Mampukah Jokowi Hadapi ‘Serangan Senayan’ ?

Oleh Abd.Mukti,S.Ag
     PRESIDEN Jokowi batal melantik Komjen Polisi Budi Gunawan (BG) sebagai Kapolri. Walau banyak mendapat apresiasi dari masyarakat khususnya para pegiat antikorupsi dan akademisi, namun sikap Jokowi ini memicu konflik baru di DPR RI. Kalangan politisi di Senayan menyatakan, secara de facto BG itu sudah Kapolri, karena sudah mendapat persetujuan DPR. Hasil keputusan Praperadilan BG juga dikabulkan oleh Hakim. Inilah yang membuat para politisi di Senayan ‘berang’ dengan sikap sang Presiden itu.
     Bahkan konflik juga mendera parpol yang tergabung dalam Koalisi Indonesia Hebat (KIH).Partai Demokrasi Indonesia Perjuangan (PDIP) dan Partai Nasional Demokrat (NasDem) pada awalnya  sejalan, kini keduanya berbeda pendapat.

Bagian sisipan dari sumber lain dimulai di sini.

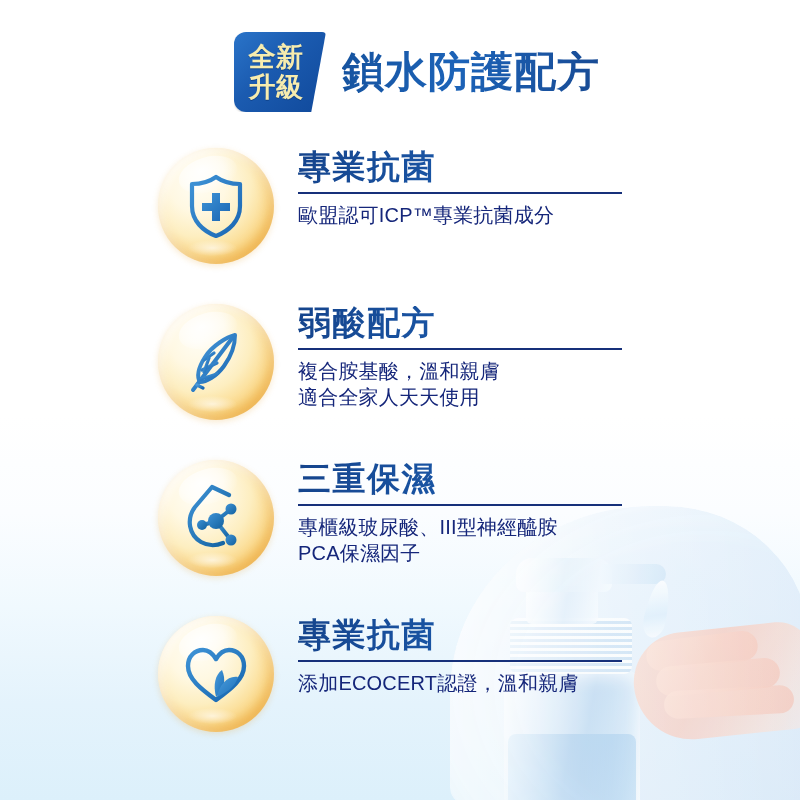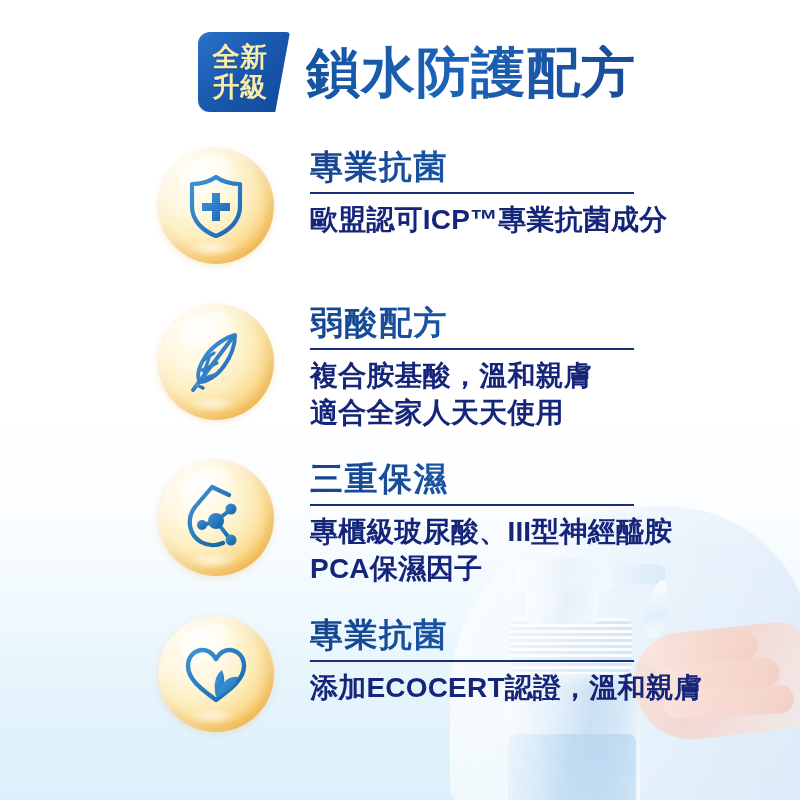"鎖水防護配方" .main-title { font-size: 54px -> 42px }
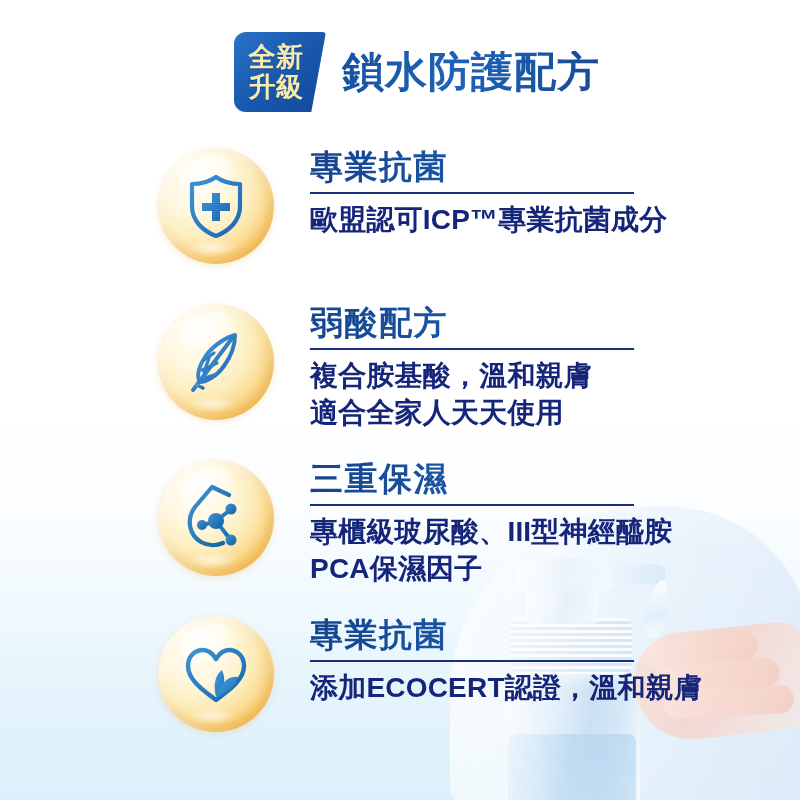"專業抗菌" .feature-text { margin-left: 12px -> none }
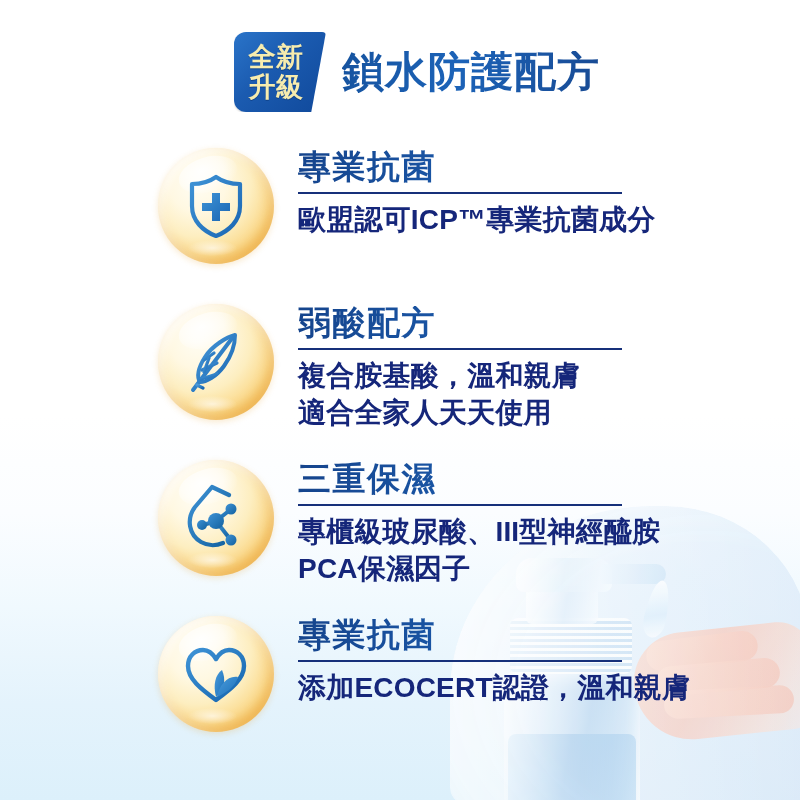"歐盟認可ICP™專業抗菌成分" .feature-desc { font-size: 28px -> 20px; font-weight: bold -> none }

Kalau PDIP secara terang-terangan memprotes sikap sang presiden yang membatalkan BG sebagai Kapolri, sementara Nasdem justru menyetujuinya. Karena Nasdem berpendapat bahwa pengangkatan dan pemberhentian Kapolri itu hak prerogatif Presiden.
      Para politisi PDIP menilai bahwa apa yang dilakukan ‘sang petugas partai’nya itu sudah keluar dari konstitusi.Jokowi dinilai sudah tidak berpegang pada amanah Pancasila dan UUD 1945 dalam memutuskan Kapolri yang berimplikasi pada terombang-ambingnya Jokowi dalam kondisi yang tidak pasti.

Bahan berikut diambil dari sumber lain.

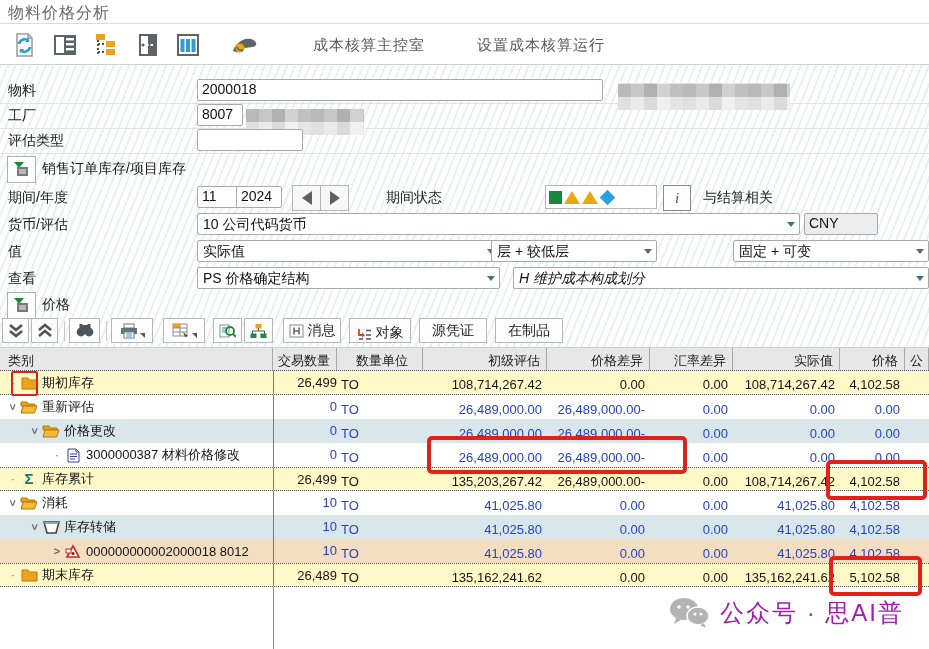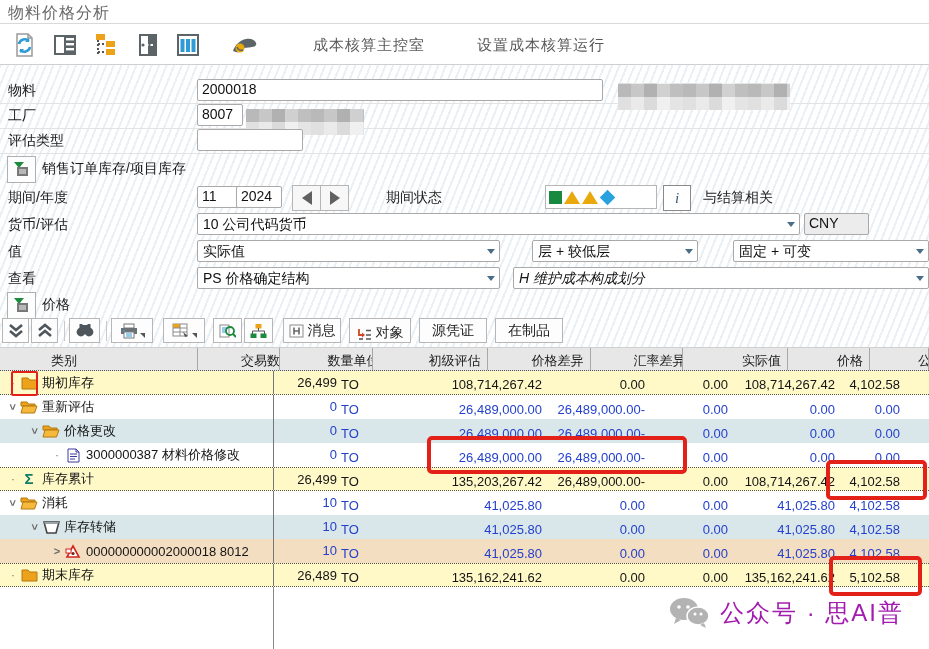"CNY" span.ibox { width: 65px -> 74px }
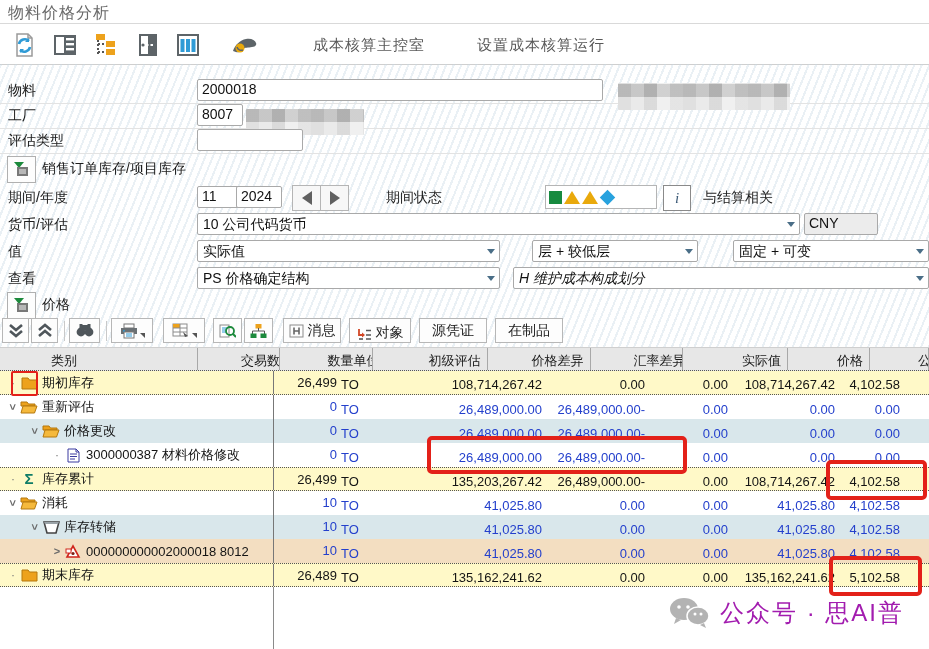"层 + 较低层" span.combo { left: 532px -> 491px }
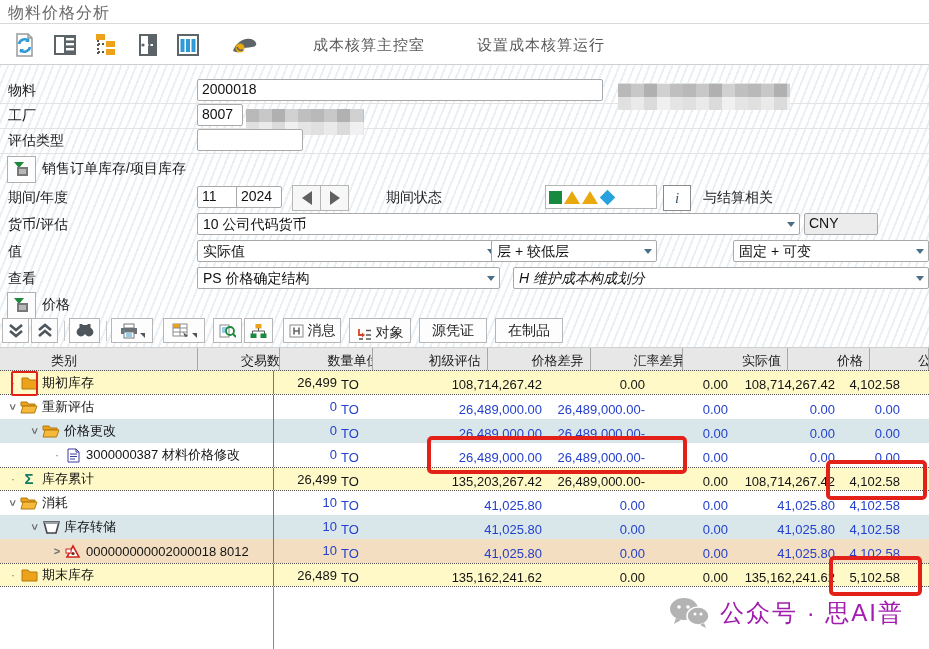"类别" .thead .hc { margin-left: 43px -> none }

     Wakil Sekretaris Jenderal PDIP, Ahmad Basarah di Pangkalpinang, Rabu (18/2) mengatakan, “Jika Presiden melaksanakan amanah Pancasila dan UUD 1945, maka Presiden akan selamat di dunia dan akhirat.”
     Basarah mengingatkan Presiden, saat dilantik di Sidang Paripurna MPR RI telah bersumpah untuk berpegang teguh pada UUD 1945, yang di dalamnya terdapat Pancasila dan memiliki semangat gotong royong.

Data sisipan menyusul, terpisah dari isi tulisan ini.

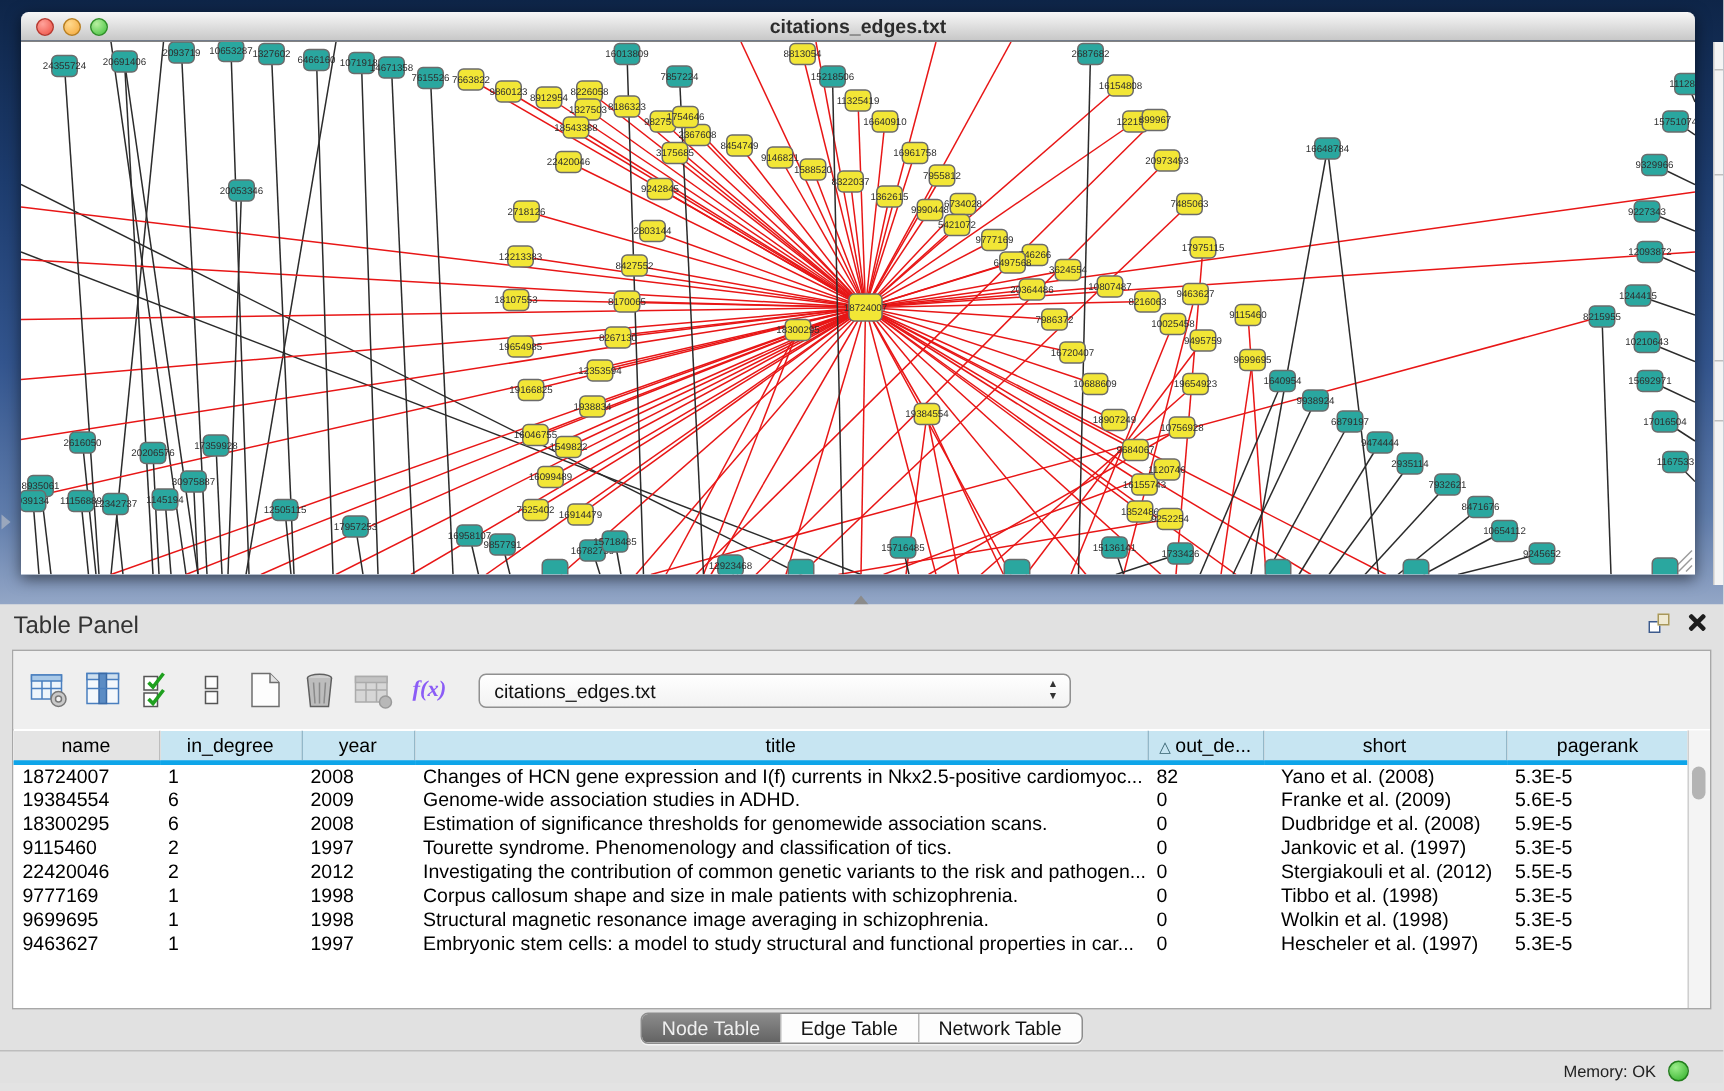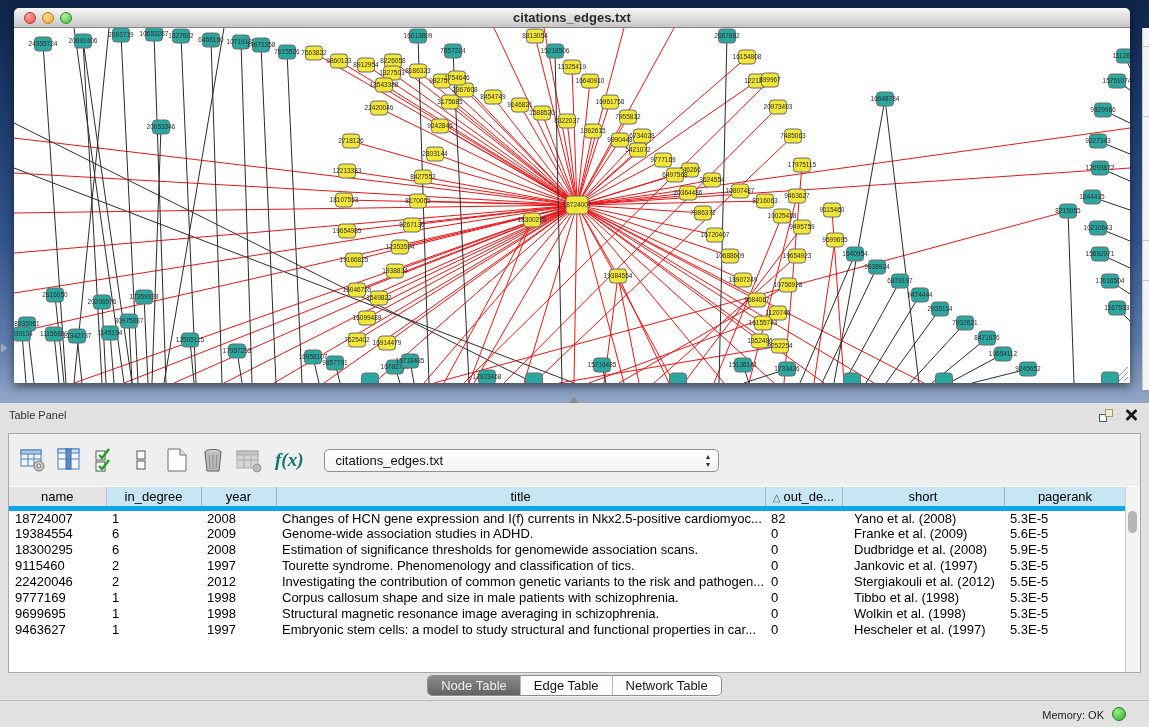"Table Panel" .tp-title { font-size: 11px -> 16px }
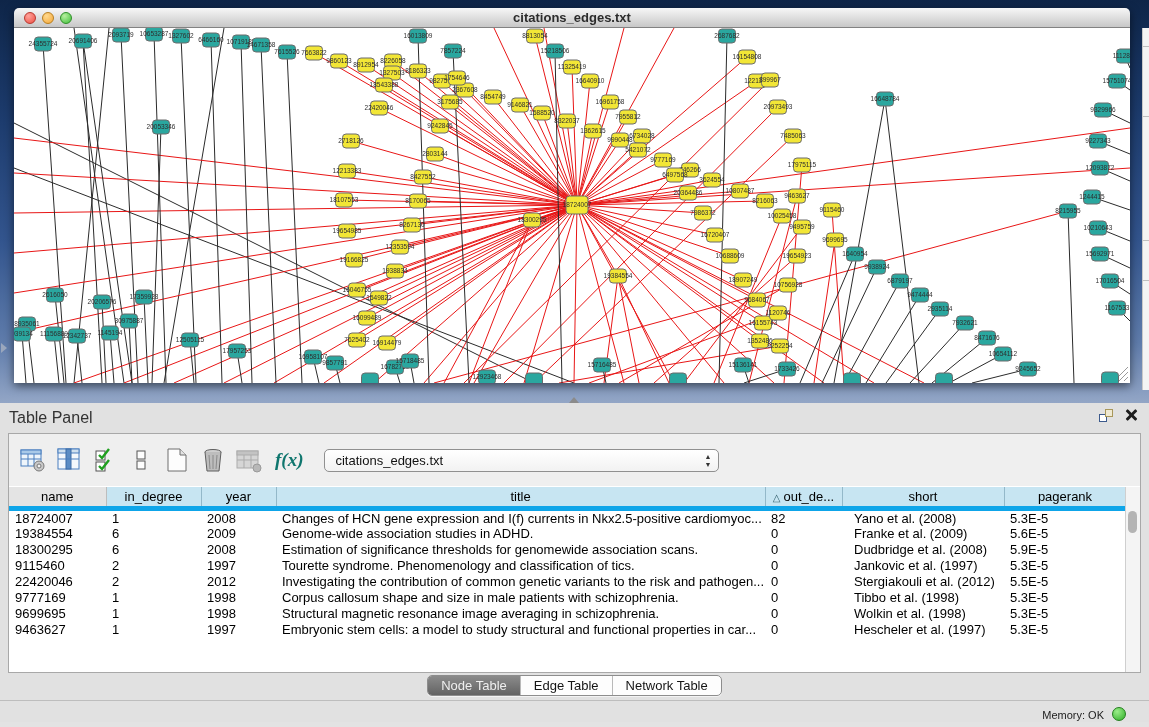"f(x)" .fx { color: #0f766e -> #8b5cf6; font-size: 19px -> 15px }
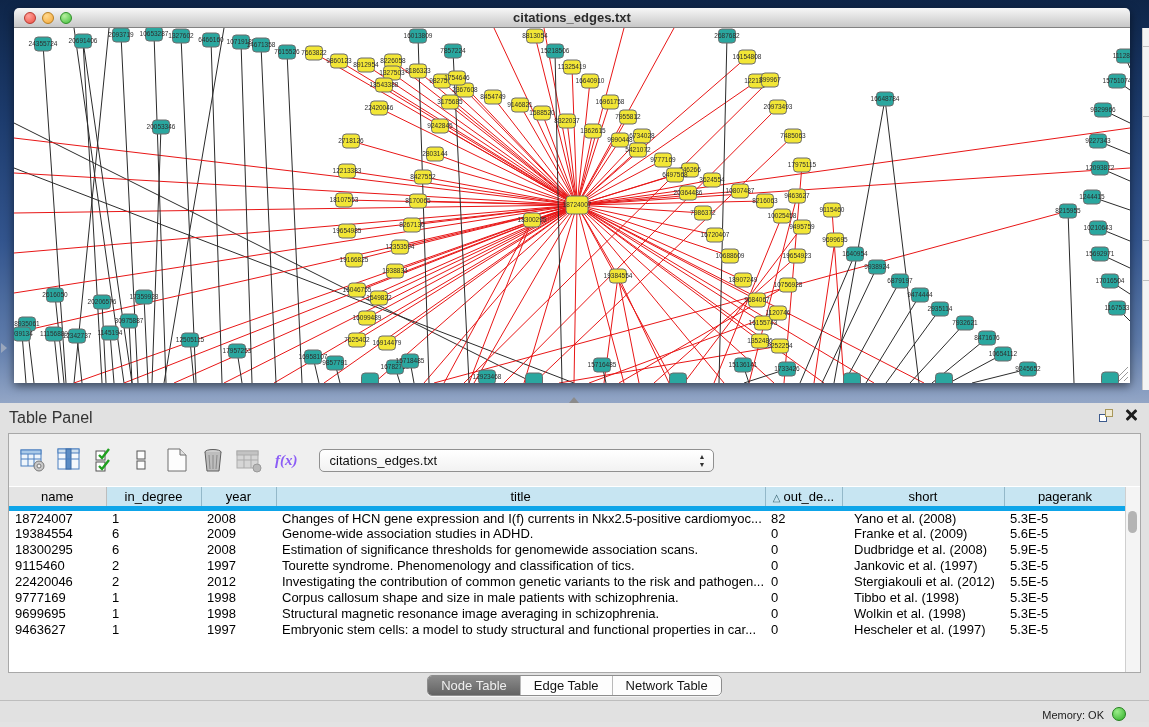"name" .grid th { border-bottom: 5px solid #0ea5e9 -> 3px solid #0ea5e9 }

     Hal itu, menurut dia, menegaskan bahwa Indonesia merupakan negara hukum dan itu harus menjadi pegangan presiden. “Presiden harus ambil keputusan dengan penuh hikmat dan kebijaksanaan setelah itu diselesaikan satu persatu,” ujarnya.
      Bahkan para politisi PDIP menyampaikan bahwa Megawati menganggap Jokowi sebagai figur yang tidak taat konstitusi dan keluar dari esensi dan tujuan bernegara yang mana selama ini diusung PDI Perjuangan. Karakteristik dan warna politik pemerintahan akan makin jauh dari ideologi PDI Perjuangan.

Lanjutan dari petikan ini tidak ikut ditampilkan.